Après les froissements passagers qu’avait provoqués, entre l’Angleterre et nous, la rencontre de nos entreprises coloniales, nous avions liquidé, en 1904, toutes nos affaires contentieuses et nous nous étions cordialement rapprochés. Le Roi Edouard VII et le gouvernement de la couronne, M. Loubet et M. Delcassé avaient mis au point ce pacte de réconciliation qui a été, pour notre politique extérieure, le point de départ d’une ère nouvelle. Dorénavant, le quai d’Orsay et le Foreign Office se concertèrent chaque fois qu’un incident quelconque risquait de menacer la paix et la France, alliée de la Russie et alliée de l’Angleterre, servit tout naturellement de trait d’union entre ces deux Puissances. Il n’y eut point, entre le Grande-Bretagne et la République, une convention de garantie défensive, analogue à l’alliance franco-russe. Le Foreign Office ne crut jamais pouvoir souscrire à aucun engagement d’assistance mutuelle. Mais les États-majors des armées de terre et de mer eurent des entrevues périodiques et dressèrent des plans communs pour parer aux attaques éventuelles. En 1912, je priai M. Paul Cambon d’engager, avec sir Edward Grey, des pourparlers afin d’obtenir du gouvernement anglais lui-même qu’il donnât une sanction officielle aux programmes des États-majors; et des lettres furent échangées qui, sans lier aucun des deux pays vis à vis de l’autre, stipulèrent, du moins qu’en présence d’une menace de guerre, les deux gouvernements entreraient immédiatement en rapports et, s’ils étaient amenés à envisager une action commune, mettraient en vigueur les accords naval et militaire.

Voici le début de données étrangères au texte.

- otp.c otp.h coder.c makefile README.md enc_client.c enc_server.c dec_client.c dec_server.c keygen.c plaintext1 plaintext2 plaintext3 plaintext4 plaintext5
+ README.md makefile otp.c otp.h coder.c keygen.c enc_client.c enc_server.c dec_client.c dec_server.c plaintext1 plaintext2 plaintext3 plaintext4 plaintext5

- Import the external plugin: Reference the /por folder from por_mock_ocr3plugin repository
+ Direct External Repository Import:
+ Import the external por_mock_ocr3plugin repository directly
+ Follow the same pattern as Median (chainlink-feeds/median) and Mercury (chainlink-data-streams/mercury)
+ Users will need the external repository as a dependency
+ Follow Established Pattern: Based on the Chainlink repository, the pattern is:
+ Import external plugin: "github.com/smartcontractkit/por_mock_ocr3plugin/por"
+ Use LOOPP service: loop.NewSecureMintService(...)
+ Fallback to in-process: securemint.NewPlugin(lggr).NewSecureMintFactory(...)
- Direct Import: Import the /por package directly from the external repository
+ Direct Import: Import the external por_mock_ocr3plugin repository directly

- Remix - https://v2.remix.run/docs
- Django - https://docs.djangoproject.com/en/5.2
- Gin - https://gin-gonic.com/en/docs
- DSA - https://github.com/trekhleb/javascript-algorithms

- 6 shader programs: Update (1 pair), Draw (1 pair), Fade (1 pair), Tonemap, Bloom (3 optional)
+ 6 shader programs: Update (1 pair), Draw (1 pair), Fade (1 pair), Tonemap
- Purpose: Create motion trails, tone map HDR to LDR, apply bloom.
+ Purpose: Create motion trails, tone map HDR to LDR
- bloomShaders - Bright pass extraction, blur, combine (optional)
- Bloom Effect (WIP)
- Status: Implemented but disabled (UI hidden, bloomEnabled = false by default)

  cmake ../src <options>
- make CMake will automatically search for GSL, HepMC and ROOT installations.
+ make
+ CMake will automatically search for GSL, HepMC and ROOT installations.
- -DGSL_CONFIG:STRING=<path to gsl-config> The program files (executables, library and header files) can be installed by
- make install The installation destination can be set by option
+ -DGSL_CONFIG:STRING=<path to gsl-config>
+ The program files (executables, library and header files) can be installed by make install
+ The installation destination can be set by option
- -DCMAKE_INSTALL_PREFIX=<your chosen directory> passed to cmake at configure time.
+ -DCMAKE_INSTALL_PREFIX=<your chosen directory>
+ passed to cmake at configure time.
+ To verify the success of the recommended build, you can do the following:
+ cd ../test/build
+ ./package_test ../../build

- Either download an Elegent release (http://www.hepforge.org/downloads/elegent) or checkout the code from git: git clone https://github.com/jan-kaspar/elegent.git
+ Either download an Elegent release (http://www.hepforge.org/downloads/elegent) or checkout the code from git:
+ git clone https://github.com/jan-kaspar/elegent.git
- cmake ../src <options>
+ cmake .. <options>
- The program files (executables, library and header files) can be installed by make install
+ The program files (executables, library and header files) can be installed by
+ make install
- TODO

La France avait fait enfin tout ce qui dépendait d’elle pour renouer avec l’Italie des liens que les traditions et la parenté lui rendaient doublement chers. Elle savait que sa voisine s’était unie à l’Allemagne et à l’Autriche-Hongrie, mais elle ne mettait pas en doute qu’en adhérant à la Triple Alliance, l’Italie n’eût pas songé à favoriser une guerre entre nations latines. En 1902, M. Barrère eut, à cet endroit, de confiantes conversations avec le gouvernement royal. Elles st terminèrent par un échange de lettres. L’Italie promettait de ne jamais s’associer à une guerre qui nous serait déclarée sans provocation de notre part. Elle a tenu sa parole au mois d’août 1914.